Implemented in both scripts.
content : { "encoding": "utf-8", "value": "encoded file content" }
triggerred by use of --inline option. for mesh_pub.py, the script will do the right thing.
for mesh_peer.py the meaning of --inline is:
so it converts a stream that arrives without inlining to one with.
There is also an --encoding option, with choices: text (aka utf-8), binary (aka base64) and guess (which uses a python mimetype library to guess if it is a text file, and if isn't then choose binary encoding.
So far on the test feed it blows up on SFUS41 KWBC... which we thought were text files, but it turns out they are encrypted lightning data ?? I'm going to have our upstream rename the files to .bin ... we'll see how many of those we hit...
I'm still not sure if the original proposal of base64 all the time is the right way to go. I prefer the guessing currently implemented, and like seeing the contents (of inlined text messages) when available... but ... what do others think?
in email David Podeur raised the issue of compression. To me that is just another encoding. Current implementation just has "utf-8" and "base64", We would need to add something like "gzip-base64" ... or do we just switch to using that all the time?
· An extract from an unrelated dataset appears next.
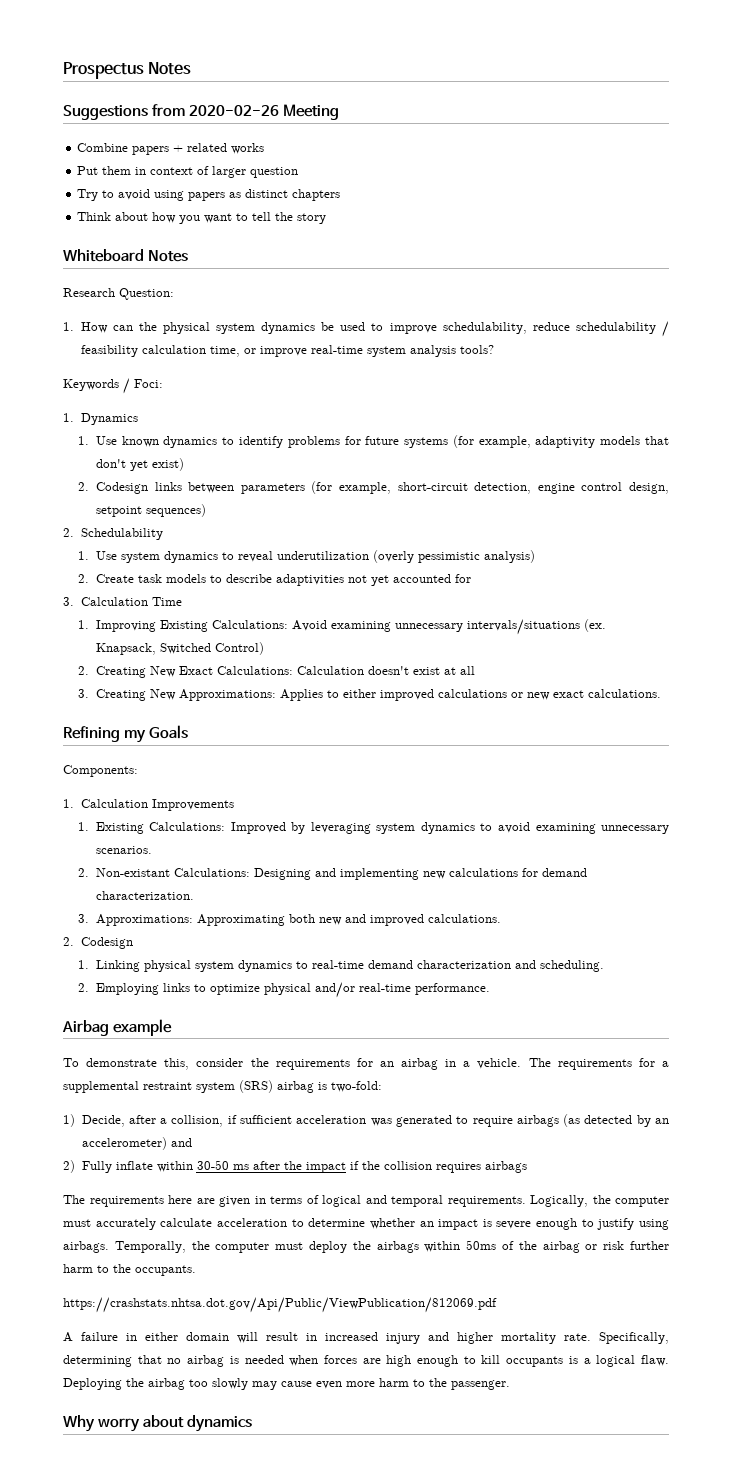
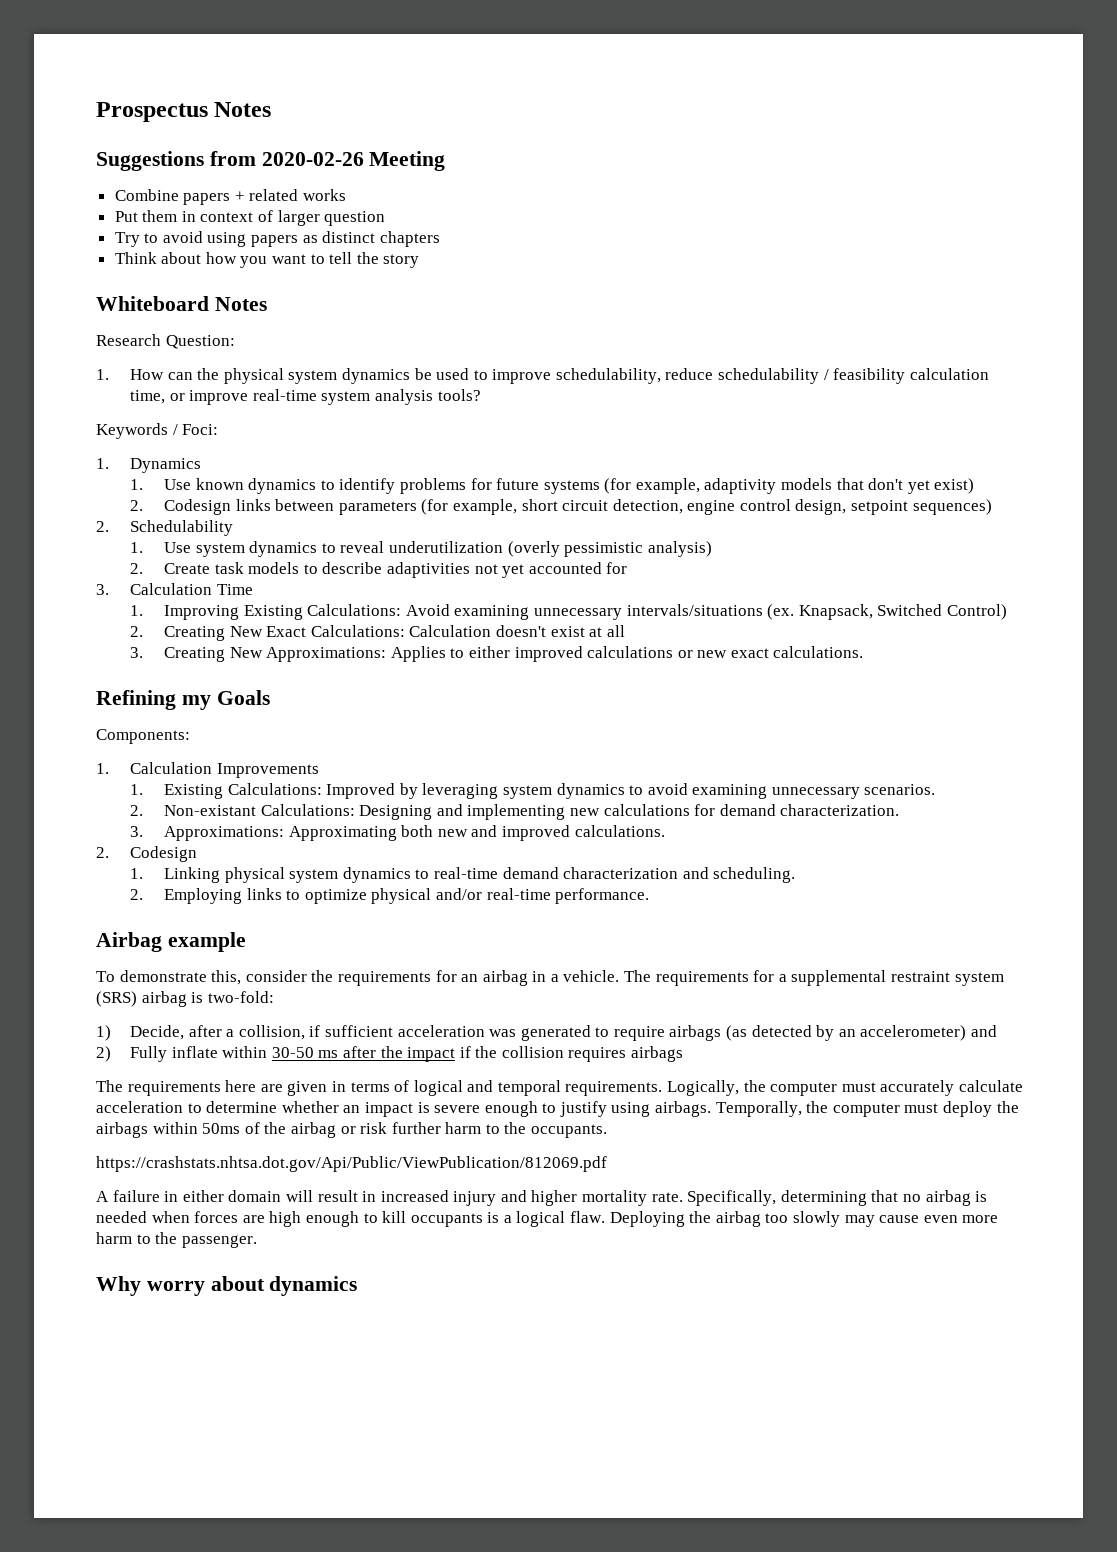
[397,482,468,491] short-circuit -> [521,499,609,511] short circuit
The thing is, I only see this being useful for small messages, and in small messages the size of the JSON message likely is so significant that compressing the payload doesn't change much in terms of overall bytes on the wire...
The other thing is that formats like png, jpg, or GRIB, may include compression in them, and applying compression may make them bigger than when we started, and we pay for the privilege with a lot of cpu. It´s not clear there is a generic way to do this that makes sense for the general case. would need for people to study... the basic inlining has a method that supports adding other encodings, perhaps this issue should be closed as complete, and the addition of encodings including compression would be a separate issue?
Can we run a few tests on some sample messages to assess compression ratios and times?
I could swear someone has done that already... I thought Yves would know... well, if people want to do that, what algorithms need to be assessed, just one? xz? Who standardizes such things? normally we want to ensure we are using a standard algorithm defined by IETF, ISO or some such. I'm not aware of how that works for compression algos.
opened separate issue #9 to continue.
OK, v03 with inlining is implemented on hpfx.collab and other people are already downloading it, so this is done. If people want a version that works: v2.19.03b5 is good.
There is a question about whether there are line feeds in the base64 encoded stream. At one point I thought there were. inspecting samples from hpfx.collab. It looks like they are already gone, I just forgot it changed. So I guess it is good as-is.
The ET-CTS wants to include the file data for small files in the JSON message. The proposal is to base64 encode the data so that binary files will not be corrupted.
Message broker are notoriously challenged by large messages, one has to ensure that this facility will not be used to send large files, as it will slow down the overall rate of message transfer in each broker. Will open a separate issue to deal with Defining a maximum payload size.